→ **How to complete this task**
Among the entries below, find the lines with "Version" and copy them.

→ **Data supplied**
- Opening Delimiter -

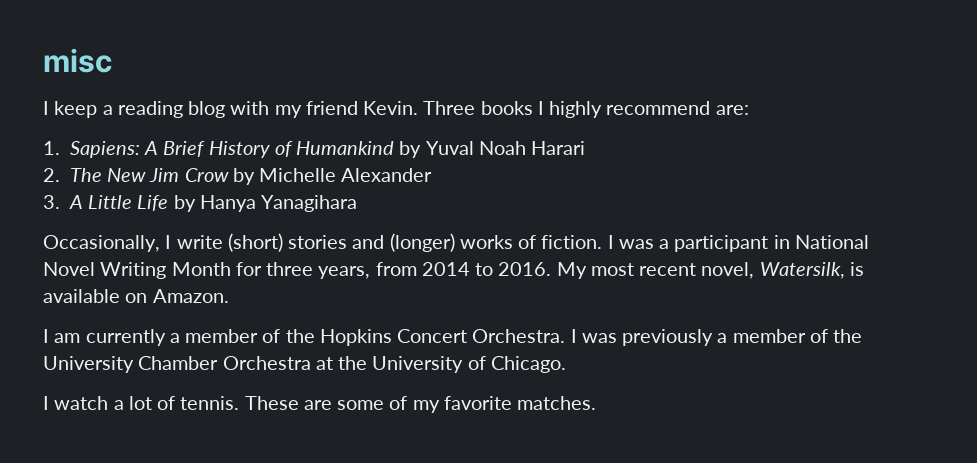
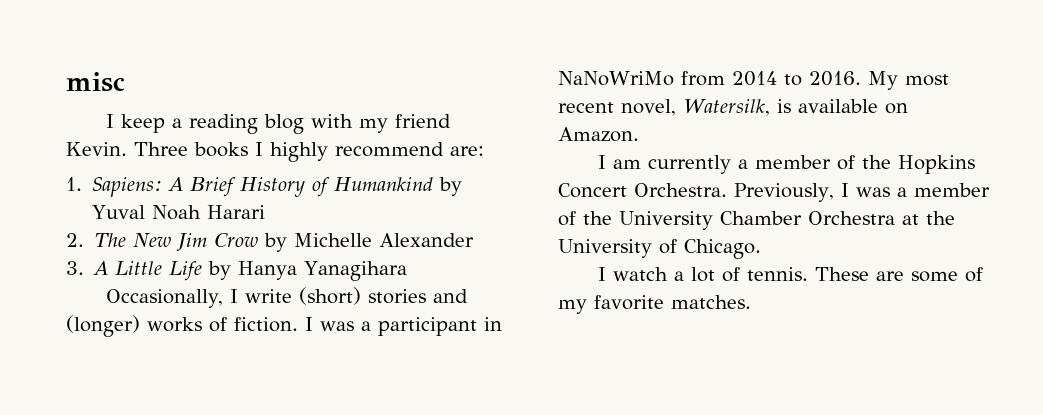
[794,235,869,249] [43,262,371,279] National Novel Writing Month for three years, -> [558,71,674,86] NaNoWriMo
[570,329,714,346] I was previously -> [734,183,890,202] Previously, I was

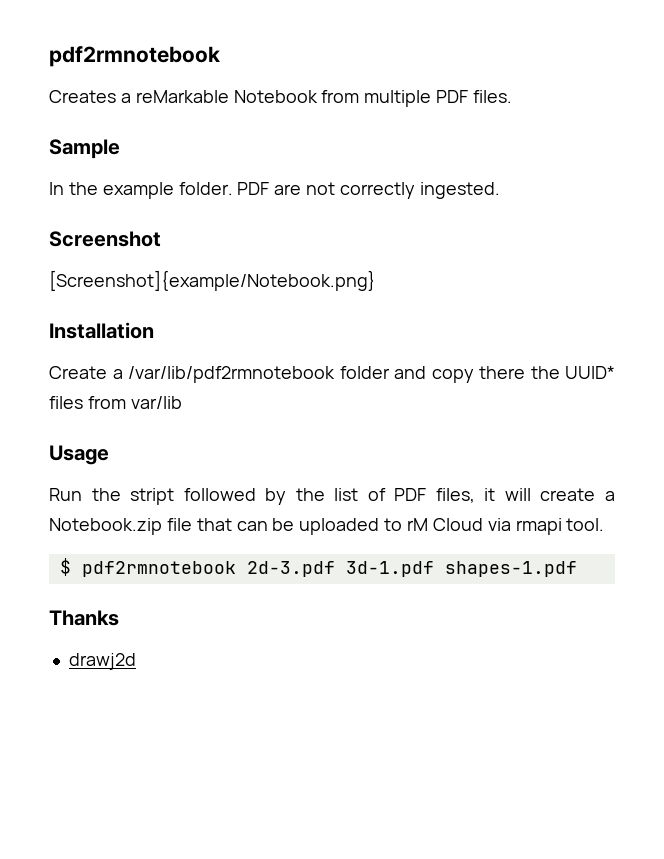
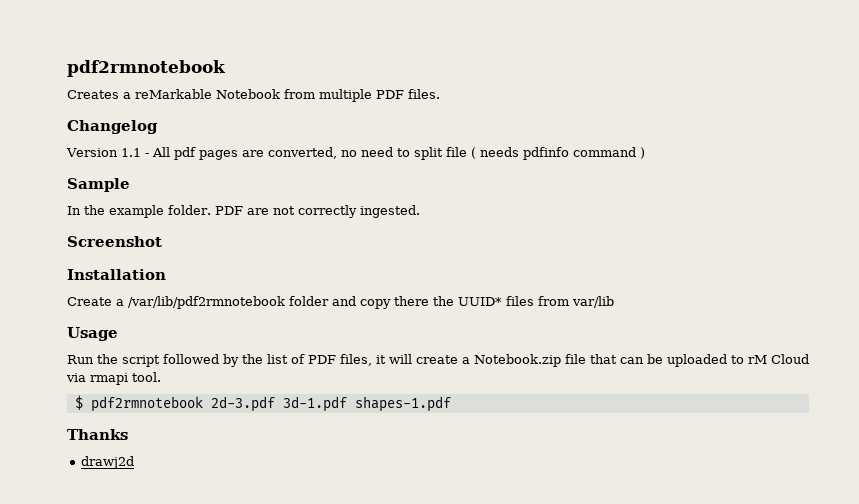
(513, 96) none -> [67,120,158,134] [66,147,645,160] // Changelog // Version 1.1 - All pdf pages are converted, no need to split file ( needs pdfinfo command )
[49,270,376,291] // [Screenshot]{example/Notebook.png} -> (162, 241) none
[130,488,175,505] stript -> [122,355,160,367] script

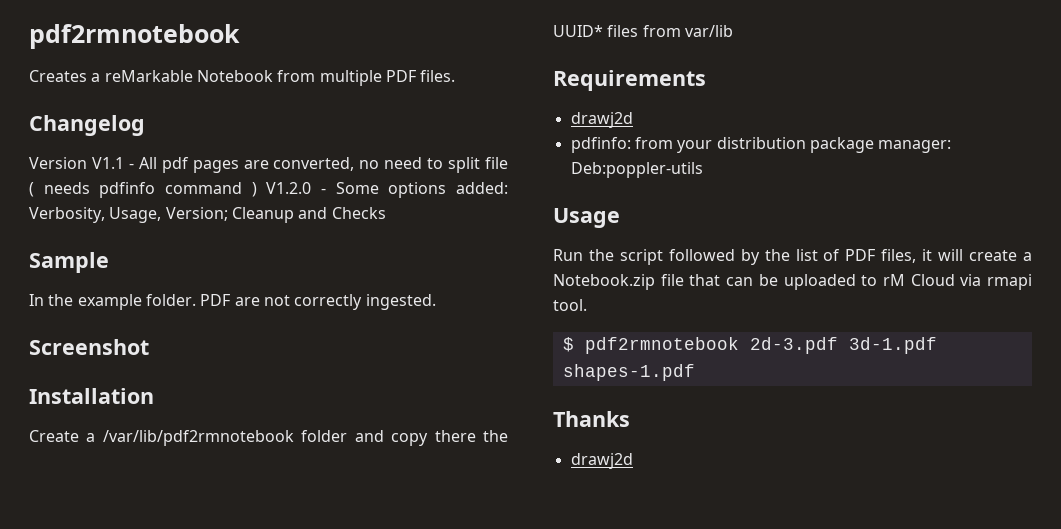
[120,148,141,157] 1.1 -> [91,157,124,169] V1.1
(645, 153) none -> [266,182,509,198] [29,207,386,223] V1.2.0 - Some options added: Verbosity, Usage, Version; Cleanup and Checks
(614, 302) none -> [553,70,706,91] [570,112,633,128] [570,137,952,153] [570,162,703,178] // Requirements // drawj2d // pdfinfo: from your distribution package manager: Deb:poppler-utils

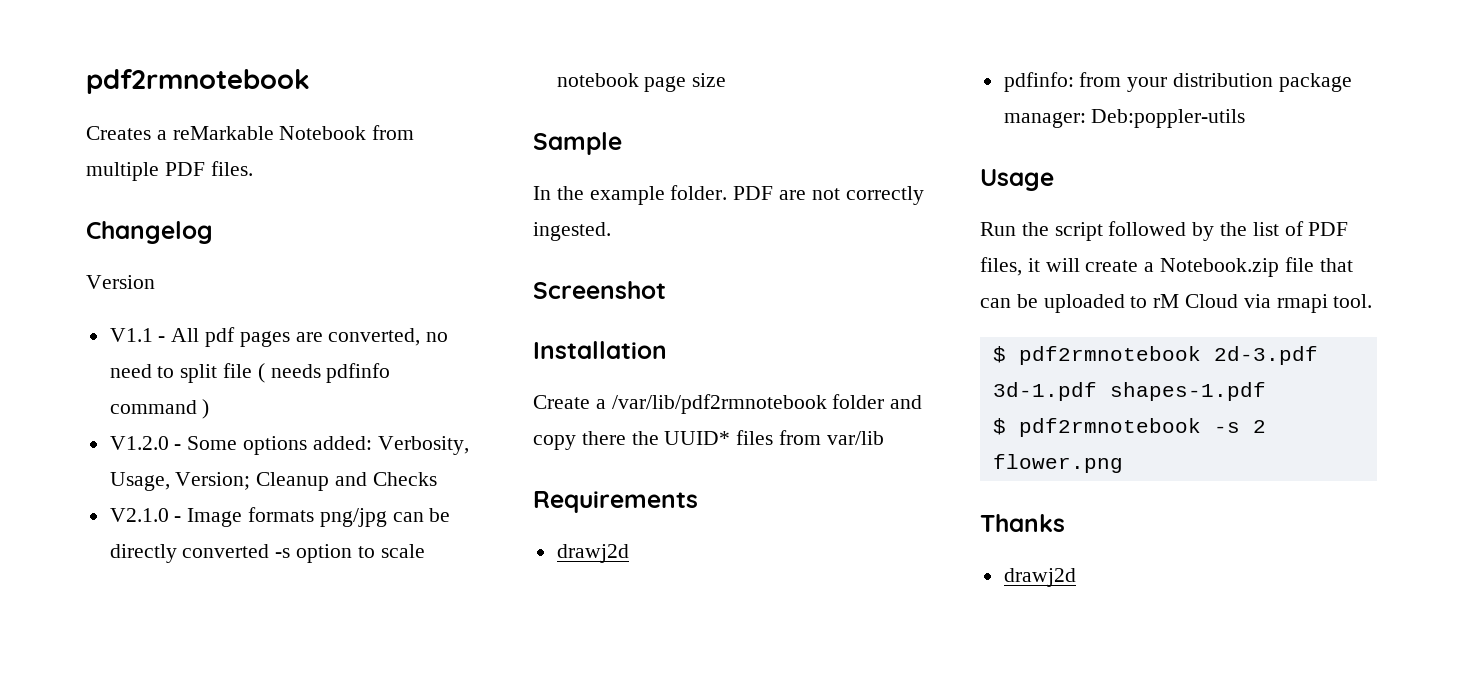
(87, 163) none -> (155, 282) //
(257, 189) none -> (210, 409) //
(386, 213) none -> [109,507,451,527] [109,544,425,563] [556,73,727,92] // V2.1.0 - Image formats png/jpg can be directly converted -s option to scale notebook page size
(695, 372) none -> [992,418,1266,437] [992,454,1123,473] // $ pdf2rmnotebook -s 2 flower.png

- Closing Delimiter -

→ **Completed exercise**
(513, 96) none -> [67,120,158,134] [66,147,645,160] // Changelog // Version 1.1 - All pdf pages are converted, no need to split file ( needs pdfinfo command )
(645, 153) none -> [266,182,509,198] [29,207,386,223] V1.2.0 - Some options added: Verbosity, Usage, Version; Cleanup and Checks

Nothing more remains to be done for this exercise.